YOUR OBJECTIVE ▸ Check every line of the entries that follow, and copy the ones containing "size".

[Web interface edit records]

****************************************

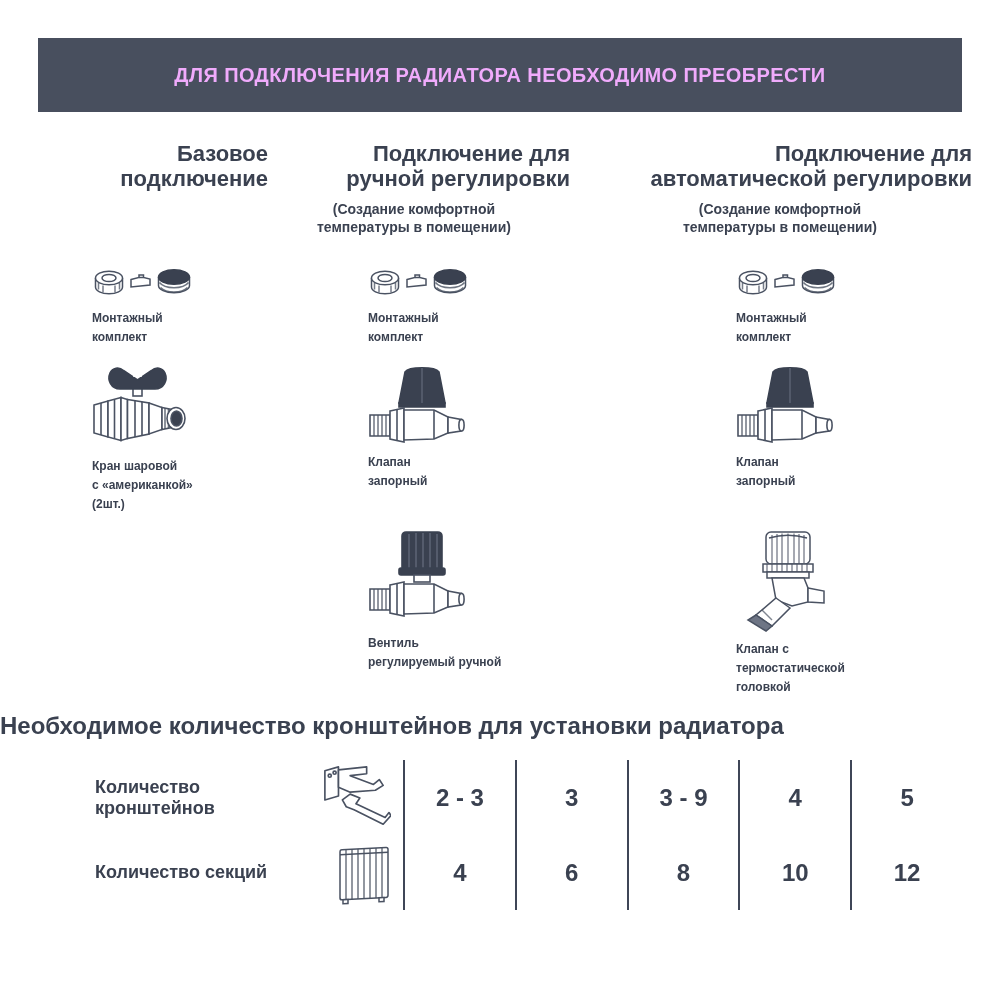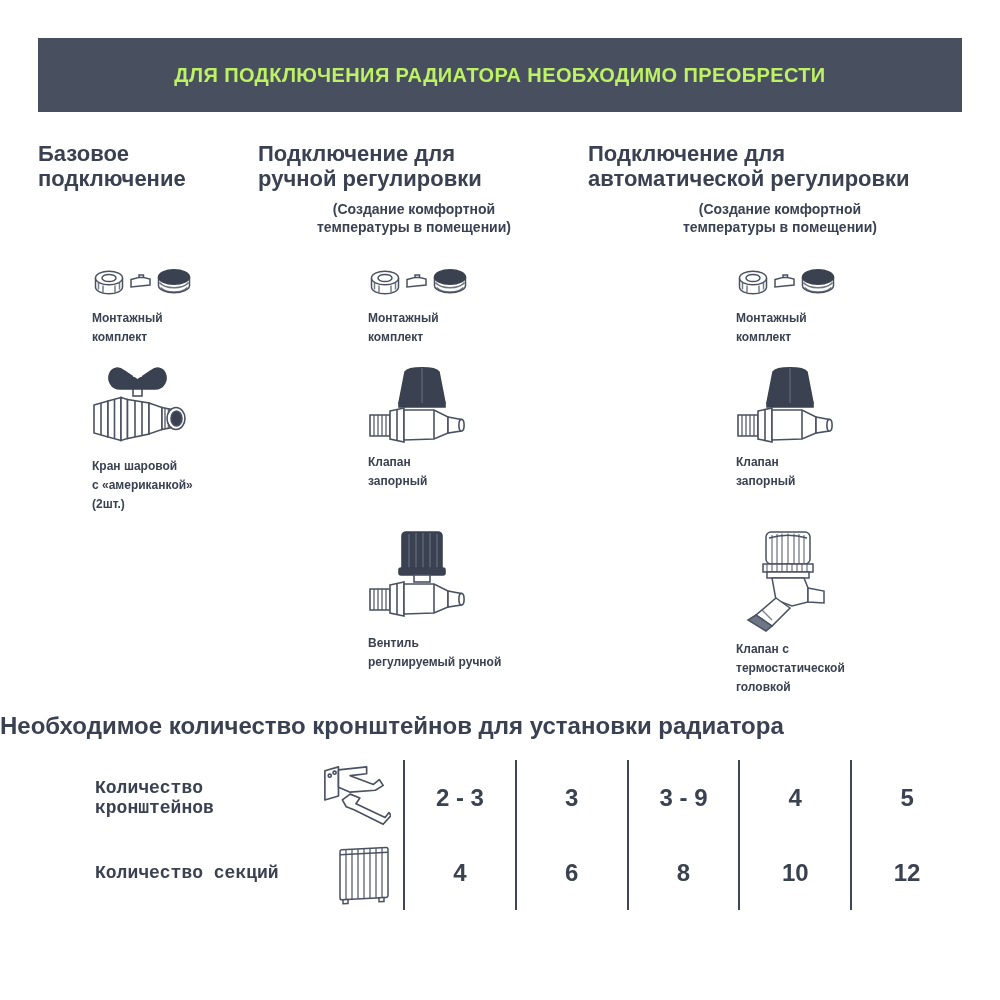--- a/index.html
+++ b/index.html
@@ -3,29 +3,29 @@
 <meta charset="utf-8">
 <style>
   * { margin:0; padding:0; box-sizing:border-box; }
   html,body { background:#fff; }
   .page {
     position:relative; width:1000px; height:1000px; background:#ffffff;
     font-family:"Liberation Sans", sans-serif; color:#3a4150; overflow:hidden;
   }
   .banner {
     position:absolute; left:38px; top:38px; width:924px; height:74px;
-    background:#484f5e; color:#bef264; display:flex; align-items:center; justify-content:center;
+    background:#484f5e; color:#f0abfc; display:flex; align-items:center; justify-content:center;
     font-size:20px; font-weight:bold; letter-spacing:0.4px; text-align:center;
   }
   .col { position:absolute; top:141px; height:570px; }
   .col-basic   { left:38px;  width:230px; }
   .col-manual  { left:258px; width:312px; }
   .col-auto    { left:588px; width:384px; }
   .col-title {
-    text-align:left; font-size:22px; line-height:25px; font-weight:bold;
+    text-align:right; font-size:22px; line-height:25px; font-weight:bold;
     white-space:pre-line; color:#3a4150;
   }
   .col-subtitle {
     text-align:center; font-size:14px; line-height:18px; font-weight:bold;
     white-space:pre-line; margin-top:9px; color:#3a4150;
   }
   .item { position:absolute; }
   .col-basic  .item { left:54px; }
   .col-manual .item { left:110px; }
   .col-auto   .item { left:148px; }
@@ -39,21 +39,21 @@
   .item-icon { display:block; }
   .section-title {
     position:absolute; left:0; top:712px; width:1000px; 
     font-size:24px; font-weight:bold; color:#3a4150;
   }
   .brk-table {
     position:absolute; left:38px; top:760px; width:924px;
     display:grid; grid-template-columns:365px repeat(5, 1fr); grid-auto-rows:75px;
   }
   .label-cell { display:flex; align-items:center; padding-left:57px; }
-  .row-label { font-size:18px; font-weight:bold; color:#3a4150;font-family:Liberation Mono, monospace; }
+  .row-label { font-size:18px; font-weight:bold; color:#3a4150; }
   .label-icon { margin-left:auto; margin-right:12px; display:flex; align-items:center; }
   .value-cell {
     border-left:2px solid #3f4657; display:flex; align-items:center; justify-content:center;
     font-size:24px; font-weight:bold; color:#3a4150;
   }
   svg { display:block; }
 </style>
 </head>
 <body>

****************************************

WRITTEN ANSWER ▸
     font-size:20px; font-weight:bold; letter-spacing:0.4px; text-align:center;
-    text-align:left; font-size:22px; line-height:25px; font-weight:bold;
+    text-align:right; font-size:22px; line-height:25px; font-weight:bold;
     text-align:center; font-size:14px; line-height:18px; font-weight:bold;
     font-size:24px; font-weight:bold; color:#3a4150;
-  .row-label { font-size:18px; font-weight:bold; color:#3a4150;font-family:Liberation Mono, monospace; }
+  .row-label { font-size:18px; font-weight:bold; color:#3a4150; }
     font-size:24px; font-weight:bold; color:#3a4150;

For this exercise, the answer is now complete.